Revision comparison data
━━━━━━━━━━━━━━━━━━━━

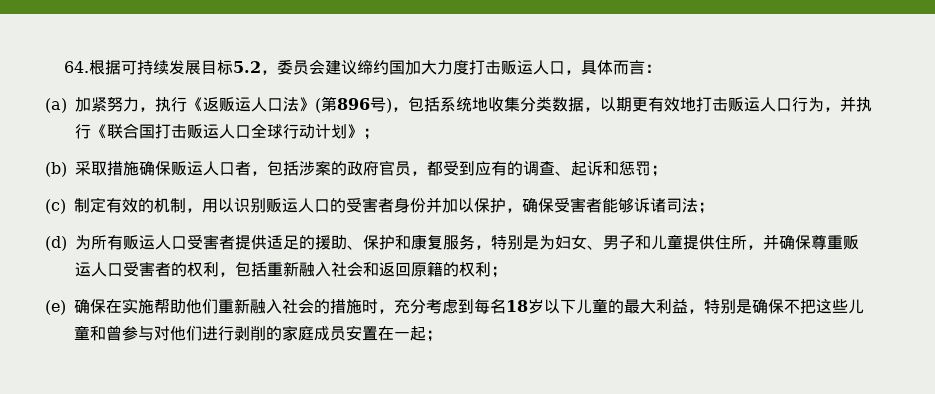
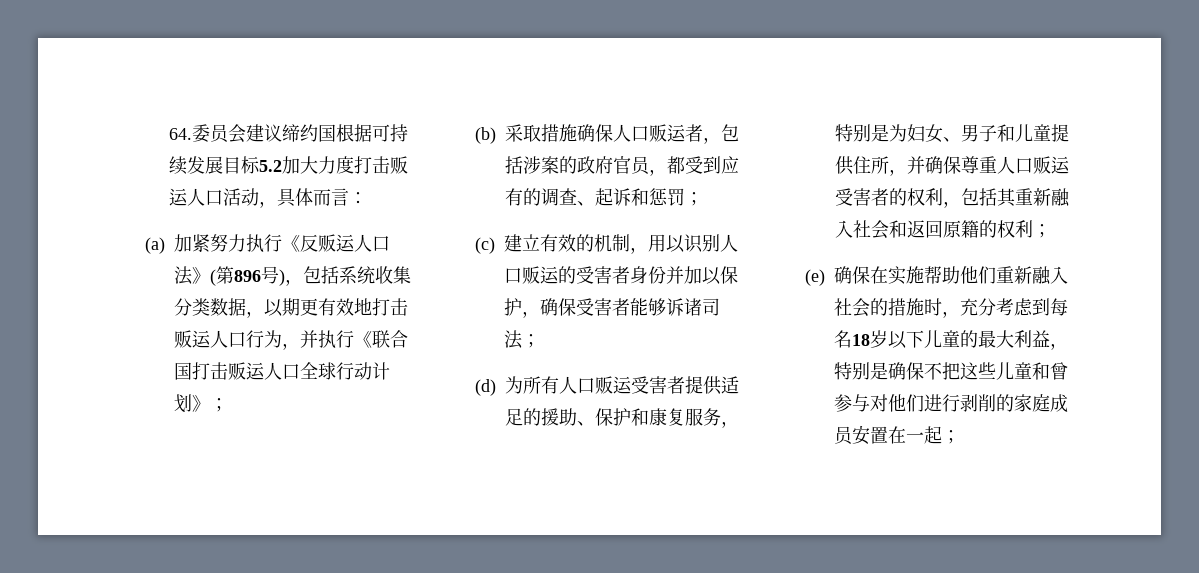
- 64.根据可持续发展目标5.2，委员会建议缔约国加大力度打击贩运人口，具体而言：
+ 64.委员会建议缔约国根据可持续发展目标5.2加大力度打击贩运人口活动，具体而言：
- (a)加紧努力，执行《返贩运人口法》(第896号)，包括系统地收集分类数据，以期更有效地打击贩运人口行为，并执行《联合国打击贩运人口全球行动计划》；
+ (a)加紧努力执行《反贩运人口法》(第896号)，包括系统收集分类数据，以期更有效地打击贩运人口行为，并执行《联合国打击贩运人口全球行动计划》；
- (b)采取措施确保贩运人口者，包括涉案的政府官员，都受到应有的调查、起诉和惩罚；
+ (b)采取措施确保人口贩运者，包括涉案的政府官员，都受到应有的调查、起诉和惩罚；
- (c)制定有效的机制，用以识别贩运人口的受害者身份并加以保护，确保受害者能够诉诸司法；
+ (c)建立有效的机制，用以识别人口贩运的受害者身份并加以保护，确保受害者能够诉诸司法；
- (d)为所有贩运人口受害者提供适足的援助、保护和康复服务，特别是为妇女、男子和儿童提供住所，并确保尊重贩运人口受害者的权利，包括重新融入社会和返回原籍的权利；
+ (d)为所有人口贩运受害者提供适足的援助、保护和康复服务，特别是为妇女、男子和儿童提供住所，并确保尊重人口贩运受害者的权利，包括其重新融入社会和返回原籍的权利；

━━━━━━━━━━━━━━━━━━━━

=== Task requirements ===
Your task is to retype the records above in full and exactly, omitting the pictures.

=== Finished exercise ===
- 64.根据可持续发展目标5.2，委员会建议缔约国加大力度打击贩运人口，具体而言：
+ 64.委员会建议缔约国根据可持续发展目标5.2加大力度打击贩运人口活动，具体而言：
- (a)加紧努力，执行《返贩运人口法》(第896号)，包括系统地收集分类数据，以期更有效地打击贩运人口行为，并执行《联合国打击贩运人口全球行动计划》；
+ (a)加紧努力执行《反贩运人口法》(第896号)，包括系统收集分类数据，以期更有效地打击贩运人口行为，并执行《联合国打击贩运人口全球行动计划》；
- (b)采取措施确保贩运人口者，包括涉案的政府官员，都受到应有的调查、起诉和惩罚；
+ (b)采取措施确保人口贩运者，包括涉案的政府官员，都受到应有的调查、起诉和惩罚；
- (c)制定有效的机制，用以识别贩运人口的受害者身份并加以保护，确保受害者能够诉诸司法；
+ (c)建立有效的机制，用以识别人口贩运的受害者身份并加以保护，确保受害者能够诉诸司法；
- (d)为所有贩运人口受害者提供适足的援助、保护和康复服务，特别是为妇女、男子和儿童提供住所，并确保尊重贩运人口受害者的权利，包括重新融入社会和返回原籍的权利；
+ (d)为所有人口贩运受害者提供适足的援助、保护和康复服务，特别是为妇女、男子和儿童提供住所，并确保尊重人口贩运受害者的权利，包括其重新融入社会和返回原籍的权利；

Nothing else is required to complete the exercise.